• Task
Check each line of the records for "ALEMBIKA"; collect those that have it.

(Dataset records)
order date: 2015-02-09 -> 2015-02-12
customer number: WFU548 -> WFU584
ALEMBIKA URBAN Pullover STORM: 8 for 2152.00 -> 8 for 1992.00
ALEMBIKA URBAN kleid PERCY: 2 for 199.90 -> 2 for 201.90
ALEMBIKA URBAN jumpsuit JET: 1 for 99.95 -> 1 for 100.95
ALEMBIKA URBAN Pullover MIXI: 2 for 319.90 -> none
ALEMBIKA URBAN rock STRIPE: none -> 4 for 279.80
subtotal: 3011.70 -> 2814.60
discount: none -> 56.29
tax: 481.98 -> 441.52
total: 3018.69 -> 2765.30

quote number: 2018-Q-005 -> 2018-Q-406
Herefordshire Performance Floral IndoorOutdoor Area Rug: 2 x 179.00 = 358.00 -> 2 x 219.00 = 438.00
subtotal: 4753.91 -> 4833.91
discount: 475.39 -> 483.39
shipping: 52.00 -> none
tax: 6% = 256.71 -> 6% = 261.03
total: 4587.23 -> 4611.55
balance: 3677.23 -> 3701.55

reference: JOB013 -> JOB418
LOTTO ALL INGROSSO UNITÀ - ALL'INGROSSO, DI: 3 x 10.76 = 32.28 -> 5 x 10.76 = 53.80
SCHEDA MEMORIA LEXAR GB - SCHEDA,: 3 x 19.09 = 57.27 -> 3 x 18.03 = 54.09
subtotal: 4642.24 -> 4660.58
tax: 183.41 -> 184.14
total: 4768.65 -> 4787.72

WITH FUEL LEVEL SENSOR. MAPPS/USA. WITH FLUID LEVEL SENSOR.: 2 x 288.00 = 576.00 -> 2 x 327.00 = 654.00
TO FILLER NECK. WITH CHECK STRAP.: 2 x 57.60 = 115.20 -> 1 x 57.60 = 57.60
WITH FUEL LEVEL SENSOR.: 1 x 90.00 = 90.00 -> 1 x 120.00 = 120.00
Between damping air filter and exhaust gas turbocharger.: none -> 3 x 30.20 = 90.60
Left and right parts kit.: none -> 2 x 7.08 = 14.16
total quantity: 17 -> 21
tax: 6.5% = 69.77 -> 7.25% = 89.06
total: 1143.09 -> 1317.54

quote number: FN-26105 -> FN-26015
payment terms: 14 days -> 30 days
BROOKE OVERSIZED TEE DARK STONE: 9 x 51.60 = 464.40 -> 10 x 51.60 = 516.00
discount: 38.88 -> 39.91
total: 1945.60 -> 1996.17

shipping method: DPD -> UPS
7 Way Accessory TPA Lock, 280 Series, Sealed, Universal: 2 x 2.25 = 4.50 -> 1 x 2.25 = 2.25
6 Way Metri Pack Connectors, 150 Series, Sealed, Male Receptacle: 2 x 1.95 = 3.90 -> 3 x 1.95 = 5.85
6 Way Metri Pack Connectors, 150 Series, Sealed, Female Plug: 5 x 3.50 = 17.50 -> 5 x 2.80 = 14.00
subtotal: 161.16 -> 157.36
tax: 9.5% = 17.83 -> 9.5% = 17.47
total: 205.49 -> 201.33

• Task result
ALEMBIKA URBAN Pullover STORM: 8 for 2152.00 -> 8 for 1992.00
ALEMBIKA URBAN kleid PERCY: 2 for 199.90 -> 2 for 201.90
ALEMBIKA URBAN jumpsuit JET: 1 for 99.95 -> 1 for 100.95
ALEMBIKA URBAN Pullover MIXI: 2 for 319.90 -> none
ALEMBIKA URBAN rock STRIPE: none -> 4 for 279.80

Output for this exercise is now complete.